(Content revision data)
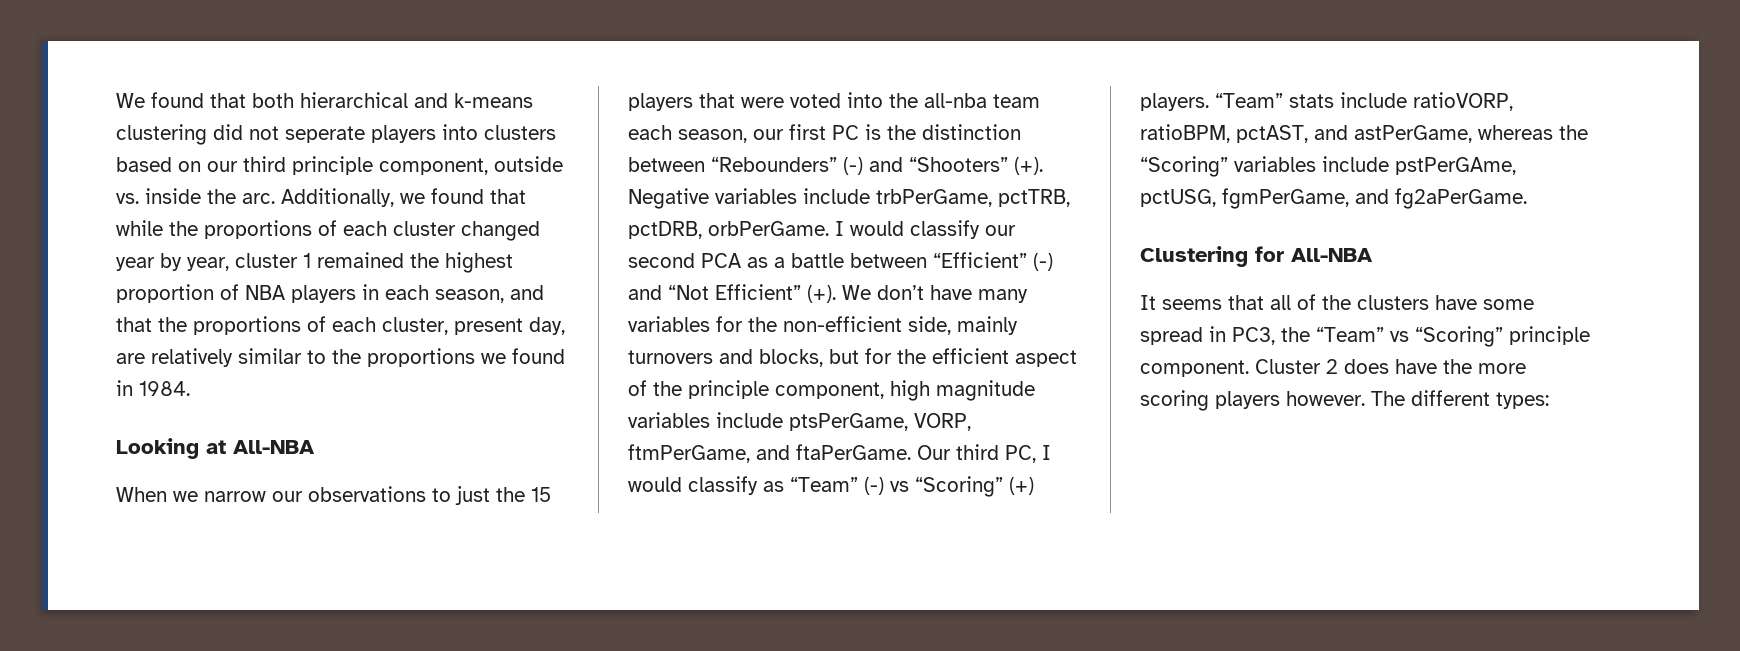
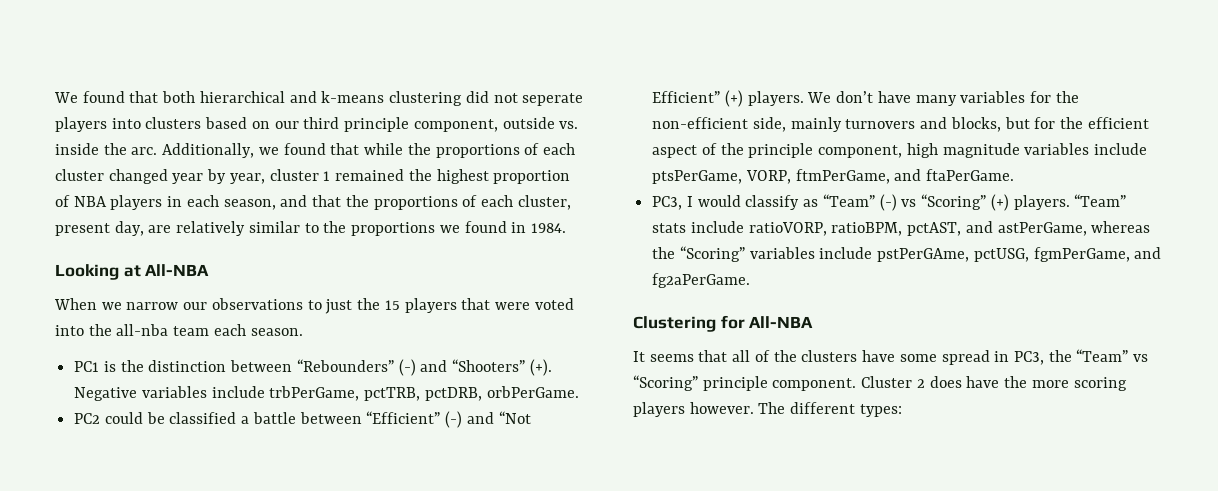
[678,124,859,143] season, our first PC -> [250,328,303,336] [74,361,100,372] season. // PC1
[835,220,1016,239] [628,253,768,268] I would classify our second PCA as -> [74,412,237,424] // PC2 could be classified
[807,285,836,303] (+). -> [724,90,804,107] (+) players.
[917,444,1036,463] Our third PC, -> [652,196,683,210] // PC3,

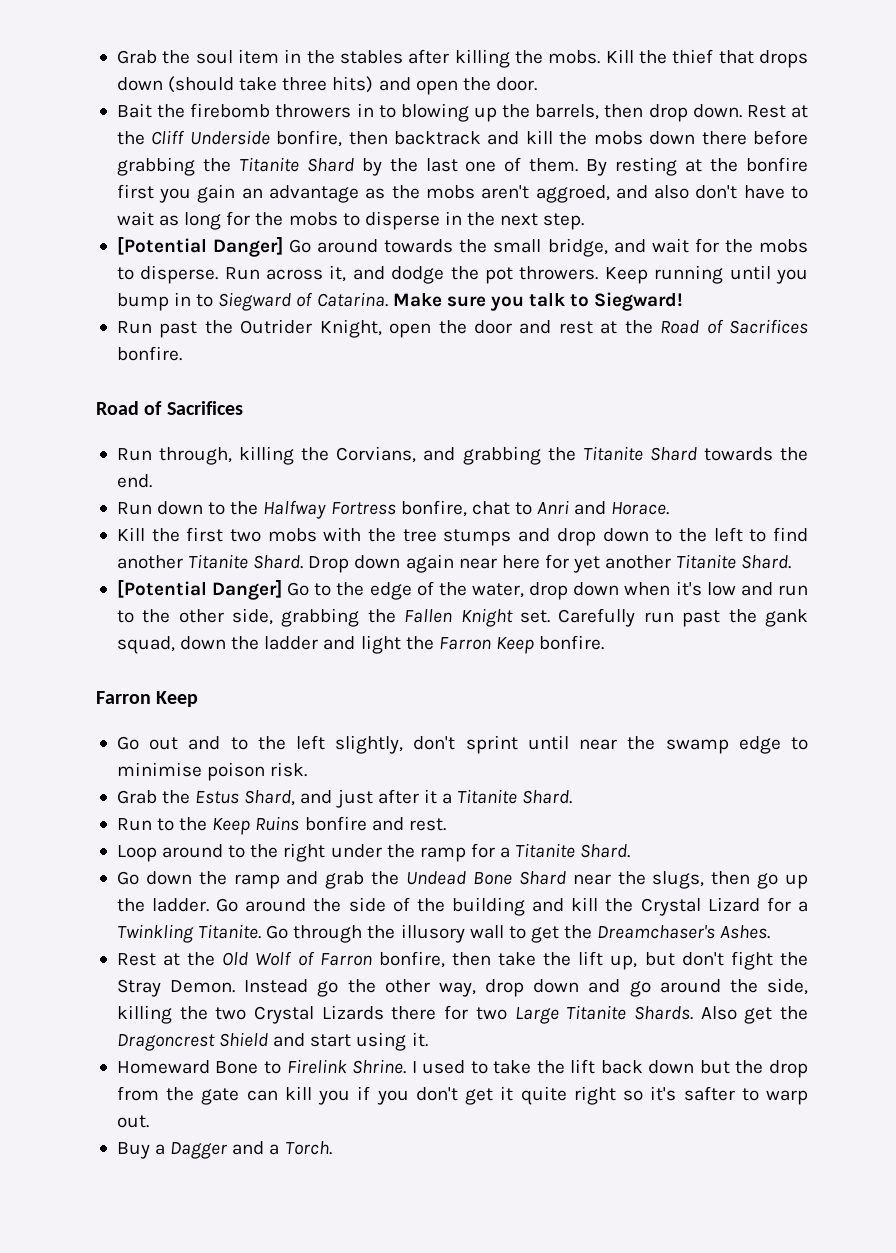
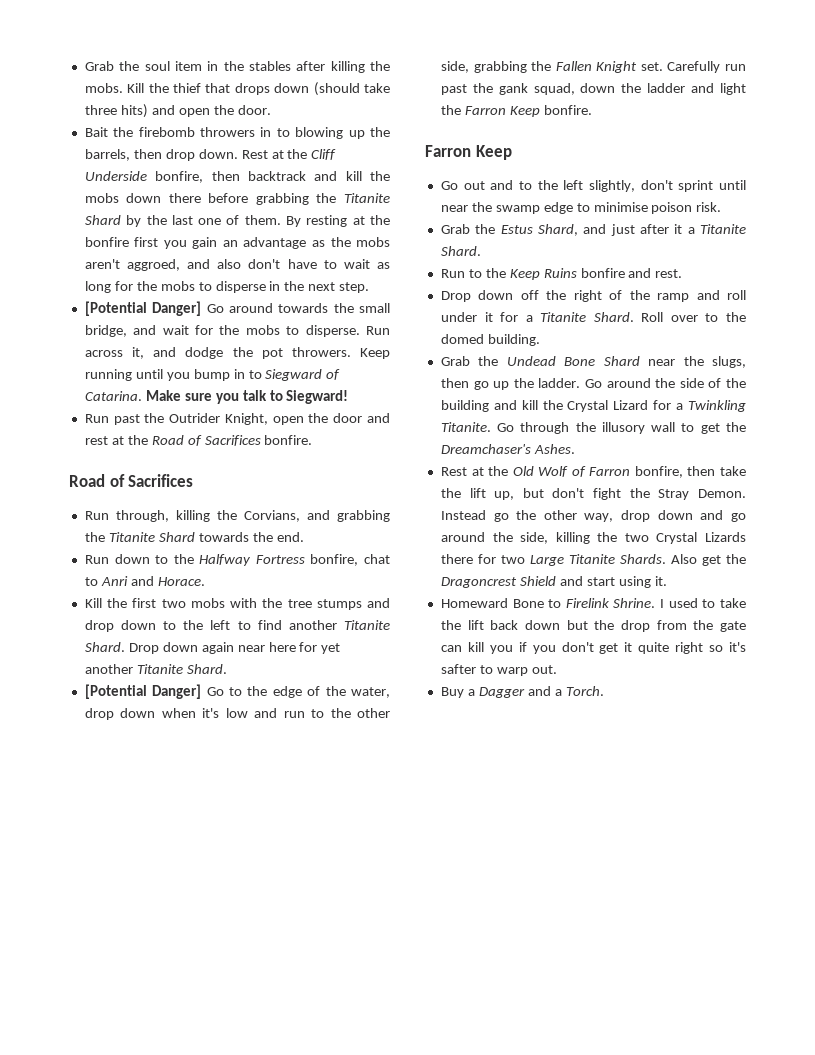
[116,844,246,862] Loop around to -> [440,290,539,302] Drop down off
[330,844,466,862] under the ramp -> [609,290,746,302] [440,312,493,322] of the ramp and roll under it
[116,871,365,889] // Go down the ramp and grab -> [641,312,746,322] [440,334,540,346] [440,356,470,366] Roll over to the domed building. // Grab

**What the task asks**
Can the lines from the start of the records through the line with "[330,844,466,862] under the" be given again exactly, with the pictures left out?

**Answer box**
[678,124,859,143] season, our first PC -> [250,328,303,336] [74,361,100,372] season. // PC1
[835,220,1016,239] [628,253,768,268] I would classify our second PCA as -> [74,412,237,424] // PC2 could be classified
[807,285,836,303] (+). -> [724,90,804,107] (+) players.
[917,444,1036,463] Our third PC, -> [652,196,683,210] // PC3,

[116,844,246,862] Loop around to -> [440,290,539,302] Drop down off
[330,844,466,862] under the ramp -> [609,290,746,302] [440,312,493,322] of the ramp and roll under it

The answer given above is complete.